### PROBLEM DETAILS
Where does the word "pagina" occur in the data below? Copy each line that holds it.

[Opening EXTRACTED RECORDS section]

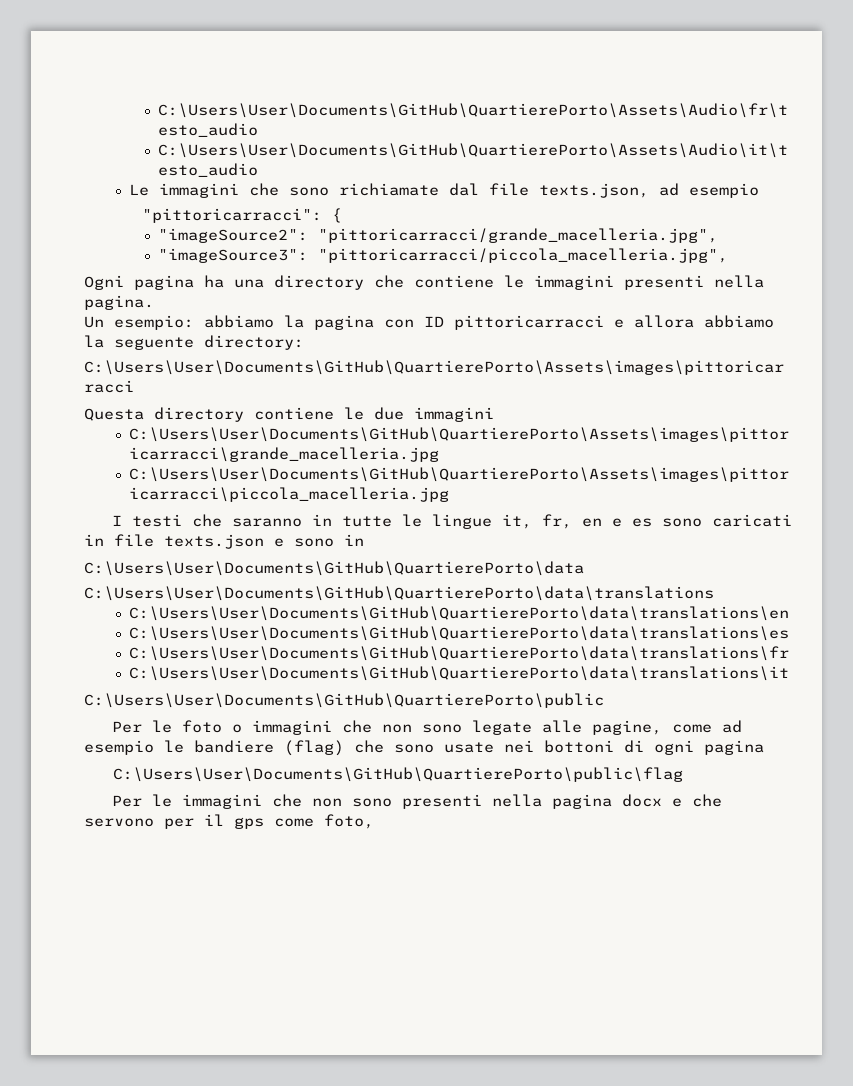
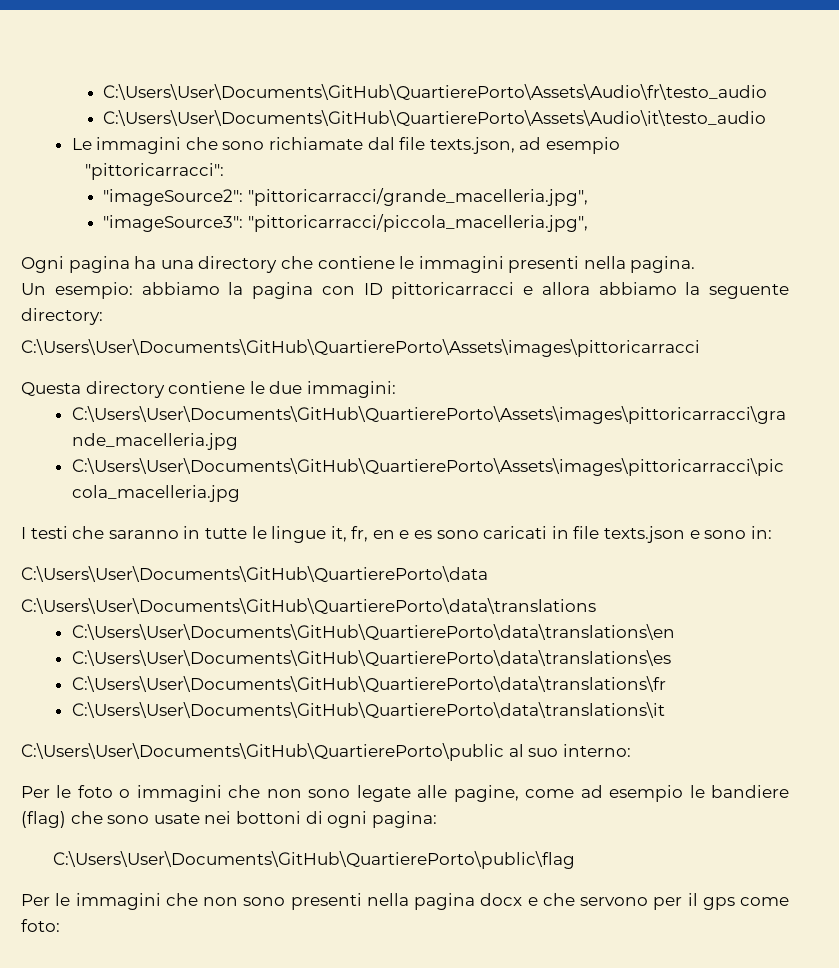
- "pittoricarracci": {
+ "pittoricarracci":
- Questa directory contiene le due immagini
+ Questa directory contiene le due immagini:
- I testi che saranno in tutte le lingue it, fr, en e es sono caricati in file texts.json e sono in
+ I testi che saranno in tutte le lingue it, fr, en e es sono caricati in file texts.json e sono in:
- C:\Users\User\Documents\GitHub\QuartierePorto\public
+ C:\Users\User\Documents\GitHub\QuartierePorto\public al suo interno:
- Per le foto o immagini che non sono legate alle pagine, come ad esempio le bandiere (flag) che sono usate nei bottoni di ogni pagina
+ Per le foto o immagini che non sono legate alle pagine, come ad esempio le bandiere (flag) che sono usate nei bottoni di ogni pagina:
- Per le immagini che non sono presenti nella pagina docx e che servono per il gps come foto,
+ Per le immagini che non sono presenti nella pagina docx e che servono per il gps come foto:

[Closing EXTRACTED RECORDS section]

### RESPONSE TO THIS TASK
- Per le foto o immagini che non sono legate alle pagine, come ad esempio le bandiere (flag) che sono usate nei bottoni di ogni pagina
+ Per le foto o immagini che non sono legate alle pagine, come ad esempio le bandiere (flag) che sono usate nei bottoni di ogni pagina:
- Per le immagini che non sono presenti nella pagina docx e che servono per il gps come foto,
+ Per le immagini che non sono presenti nella pagina docx e che servono per il gps come foto:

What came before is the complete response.